### WORK ORDER
For the data below, give again exactly the lines from the one containing "[36,407,226,439] dirigirse al" through the one containing "[36,467,308,499] agarrar pa", both ends included, and no others.

### EXERCISE MATERIALS
____________________

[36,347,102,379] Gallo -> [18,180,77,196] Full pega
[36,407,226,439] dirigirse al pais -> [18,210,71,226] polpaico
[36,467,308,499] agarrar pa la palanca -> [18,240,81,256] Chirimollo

____________________

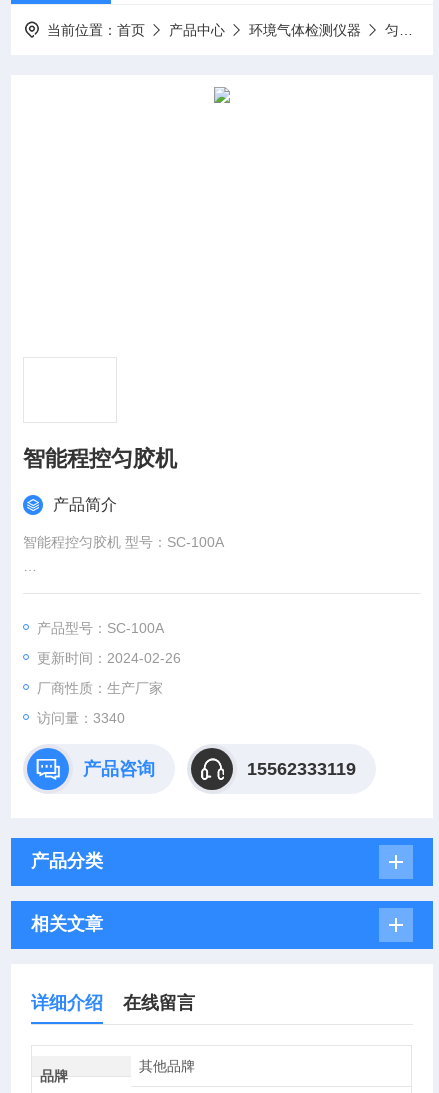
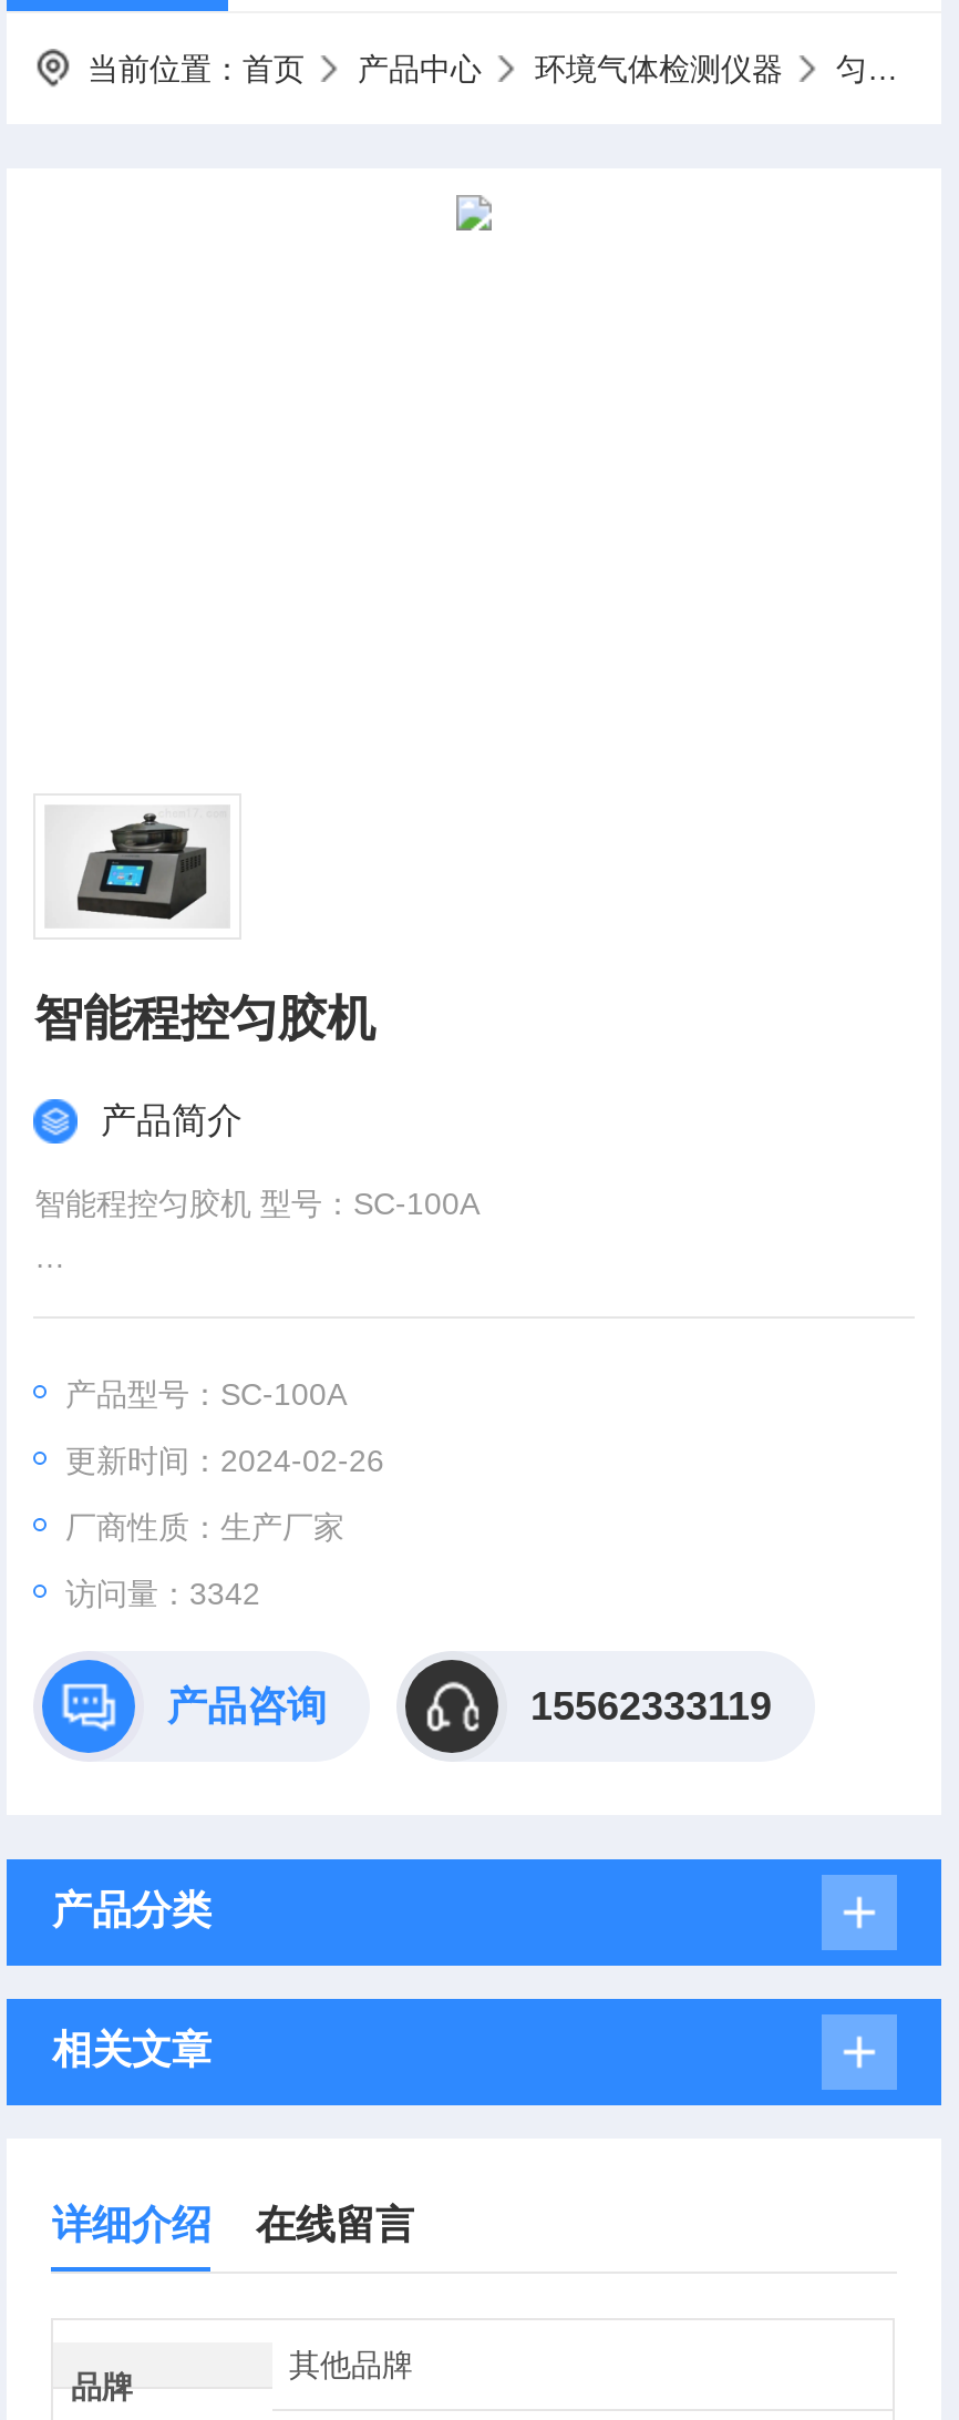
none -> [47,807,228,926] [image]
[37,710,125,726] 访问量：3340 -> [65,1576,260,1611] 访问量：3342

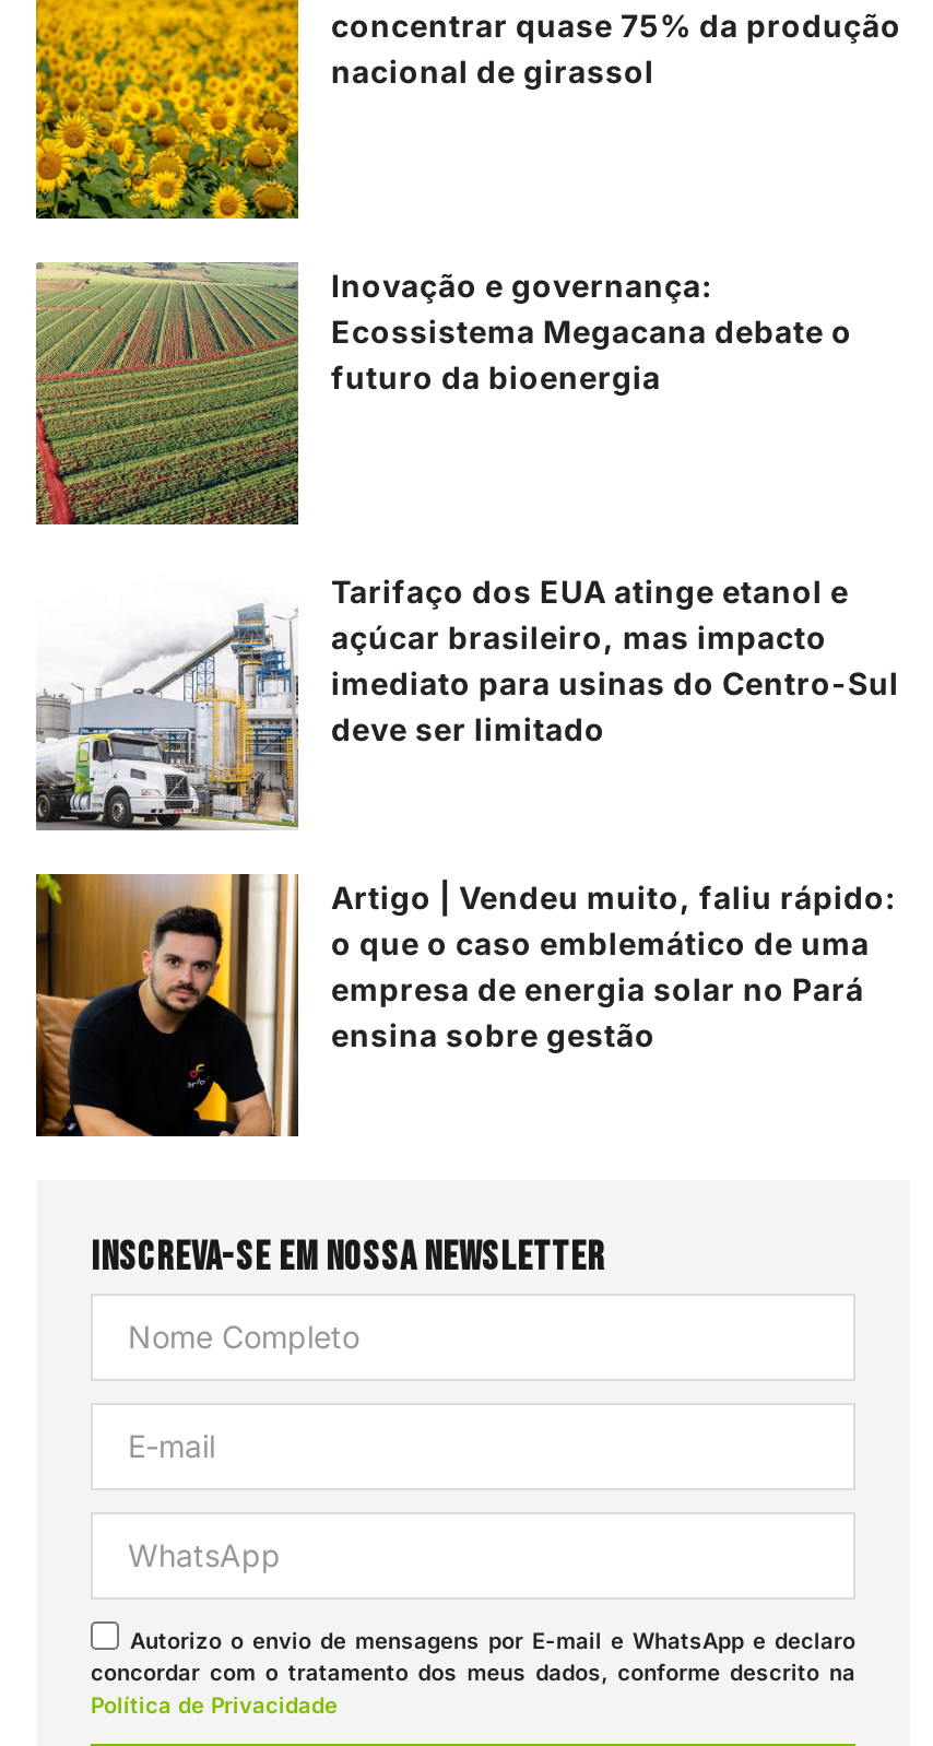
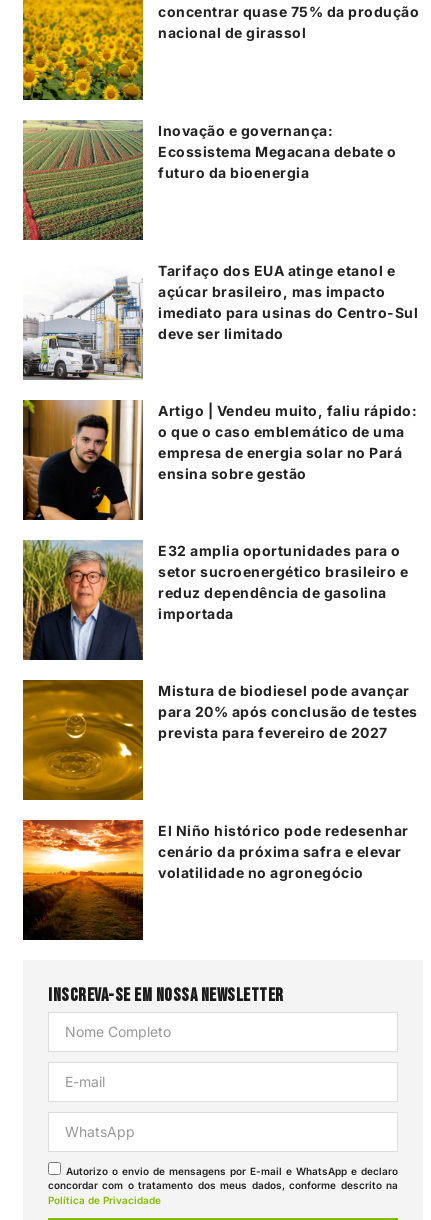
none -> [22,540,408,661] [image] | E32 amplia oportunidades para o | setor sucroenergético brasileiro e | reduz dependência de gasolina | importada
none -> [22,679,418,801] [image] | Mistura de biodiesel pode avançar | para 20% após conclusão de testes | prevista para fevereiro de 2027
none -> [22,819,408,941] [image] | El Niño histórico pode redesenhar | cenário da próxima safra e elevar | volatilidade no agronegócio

____________________

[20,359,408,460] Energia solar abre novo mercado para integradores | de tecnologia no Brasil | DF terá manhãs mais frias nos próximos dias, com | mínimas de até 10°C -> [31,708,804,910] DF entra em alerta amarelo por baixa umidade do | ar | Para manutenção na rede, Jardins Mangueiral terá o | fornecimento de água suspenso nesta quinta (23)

____________________

### SOLVED PROBLEM
[36,407,226,439] dirigirse al pais -> [18,210,71,226] polpaico
[36,467,308,499] agarrar pa la palanca -> [18,240,81,256] Chirimollo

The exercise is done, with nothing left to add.